Everyone knows that the most crucial challenge in skin care is staffing. Business owners and managers need to consider the enormous impact that hiring decisions have on the long-term financial success of a commercial operation today, tomorrow and in years to come. Ask anyone who owns or operates an esthetic facility, and they will tell you that it is not easy to recruit the best people in this profession.

Finding a pearl

Most individuals charged with recruiting believe that it is extremely difficult to pinpoint instantly who the top job candidates are from a sea of self-proclaimed “A-list” talent, all of whom profess to be the best fit for the job. Due to the far-reaching effects of corporate downsizing, massive layoffs and the current economic environment, a new pool of intelligent high-wage earners is available to consider.

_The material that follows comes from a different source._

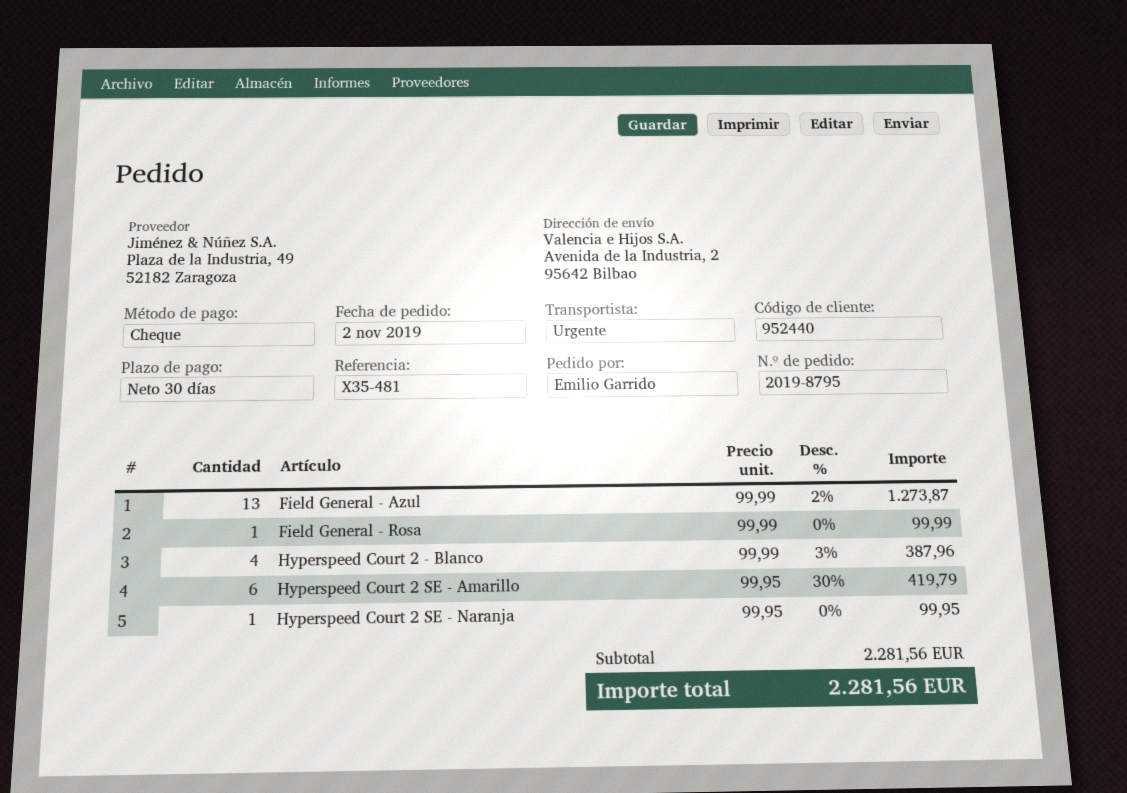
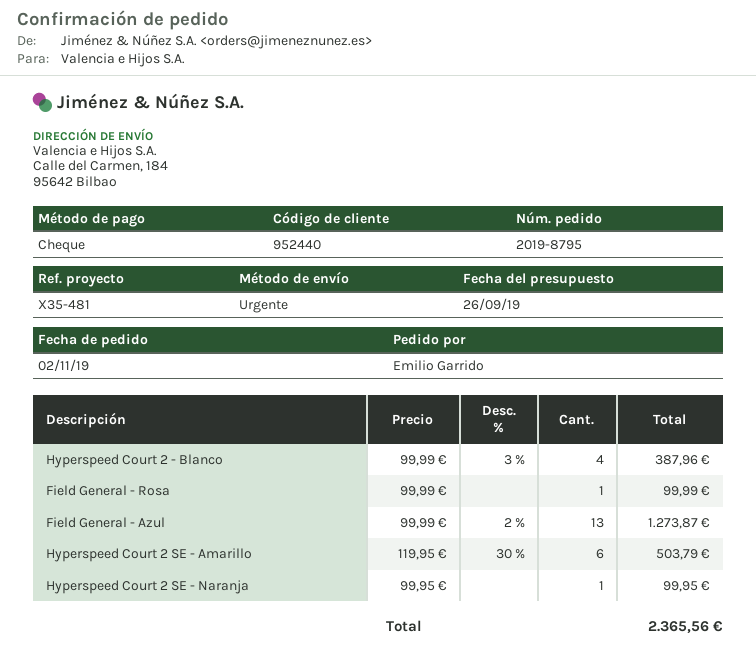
ship to: Avenida de la Industria, 2, 95642 Bilbao -> Calle del Carmen, 184, 95642 Bilbao
Hyperspeed Court 2 SE - Amarillo: 6 x 99.95 - 30% = 419.79 -> 6 x 119.95 - 30% = 503.79
total: 2281.56 -> 2365.56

However, although a candidate may interview well, the person may have very limited expertise, further complicating the hiring issue.

Clearly, no one in business these days can afford to hire unqualified professionals who become unproductive and unprofitable. New hires also have both an internal influence on pre-existing staff and an external influence on clients. The ability to identify candidates who communicate well and work collaboratively with others in the business enterprise is an important, non-negotiable skill for recruiters engaged in hiring only the best and the brightest.

When sifting through a towering stack of applications, follow seven breakthrough rules for high-stakes hiring to choose the best fit for the position, your team and your spa.

Create the best fit. Undeniably, great people are the backbone of any esthetic operation that bases its business transactions on extremely intimate one-on-one contact with the public. Sometimes it’s necessary to pass on a seemingly exceptional candidate with extensive knowledge and skills because the individual doesn’t fit in with your existing team. Fighting among co-workers is nonproductive and nonprofitable, and when employees do not get along, it costs owners clients and even valuable team members. Thus, before making any hiring decision, allow your employees to spend some time with the final candidates who are up for consideration. Encourage them to ask their own questions and report back to you with their thoughts and concerns.